Но это в Америке, а в России за пять расстрелянных без суда и следствия бандитов — а все выглядело именно так — Петьке Твердохлебову как минимум светило служебное расследование, как максимум — уголовная статья. Интуиция подсказывала Злобину, что второй вариант уже мусолится в чьей-то голове. И никто, можно голову заложить, из-за Петьки с себя погоны не сорвет, когда мясорубка правосудия начнет молоть Твердохлебова живьем. Петя успел попортить кровь многим, и влиятельных персон, желающих добить оступившегося шефа РУБОПа, найдется не один десяток. Злобин уповал на то, что решения наверху вызревают медленно и еще долго согласовываются, и если провернуть все быстро, но чисто, Петьку можно успеть увести из-под удара.

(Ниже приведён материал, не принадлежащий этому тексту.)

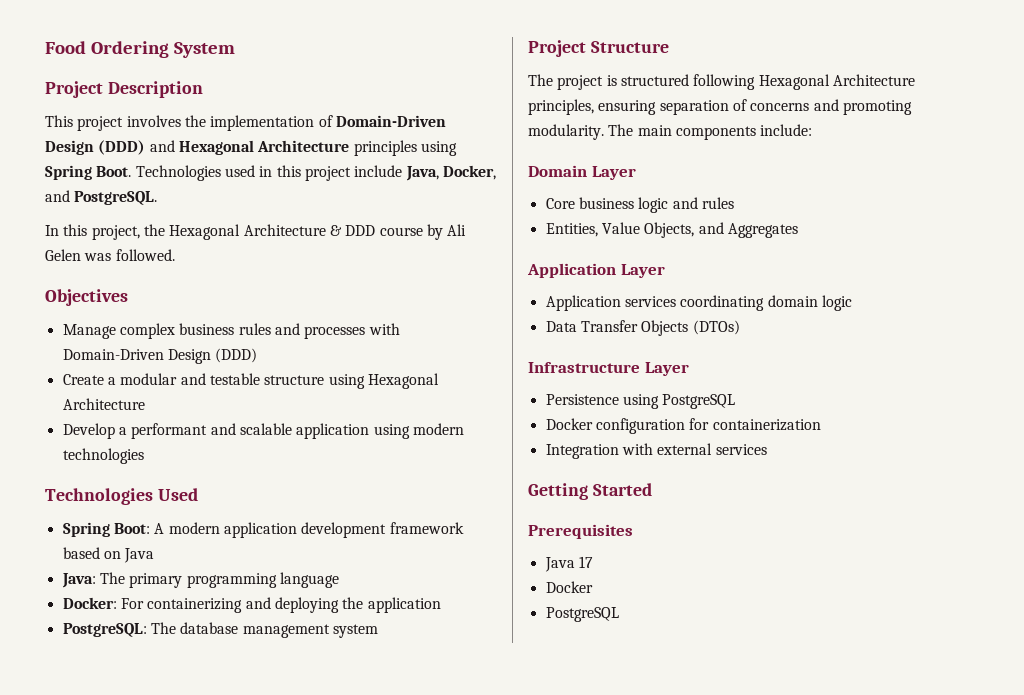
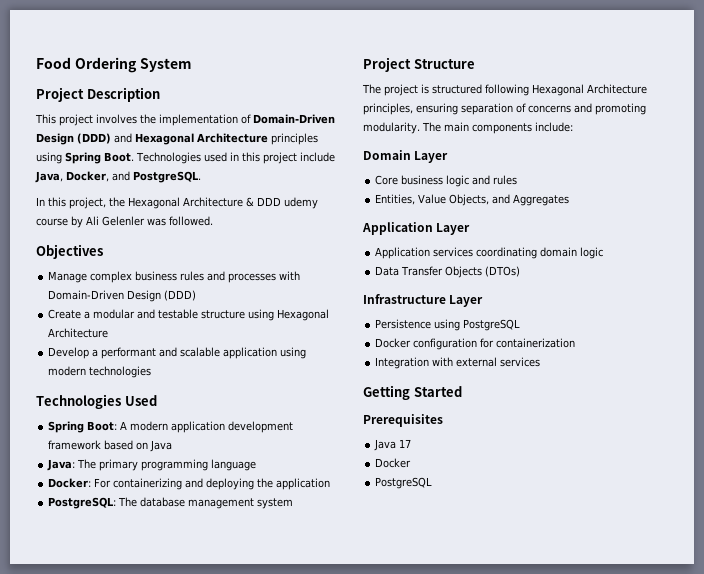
- In this project, the Hexagonal Architecture & DDD course by Ali Gelen was followed.
+ In this project, the Hexagonal Architecture & DDD udemy course by Ali Gelenler was followed.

Правильно припарковать машину у здания прокуратуры ему не удалось. Под капотом «Таврии» подозрительно громко стукнуло, потом двигатель чихнул и заглох. Она замерла, едва вкатив зад в парковочный прямоугольник. Джип Твердохлебова красовался аккурат напротив дверей в прокуратуру. Злобин, втайне комплексовавший из-за убогого вида своей «Таврии», всегда парковался крайним в ряду.
— В металлолом сдам, зараза! — пригрозил машине Злобин. Он представил, как будут материть его конька-горбунка водители служебных «Волг», когда обнаружат малолитражку; занявшую два места сразу.
— Да пошли вы! — Это уже адресовалось водителям чужих машин.
Злобин взглянул на часы — до свободы Филе оставалось ровно тридцать пять минут. Выскочил из машины, хлопнул дверцей и почти бегом бросился к лестнице.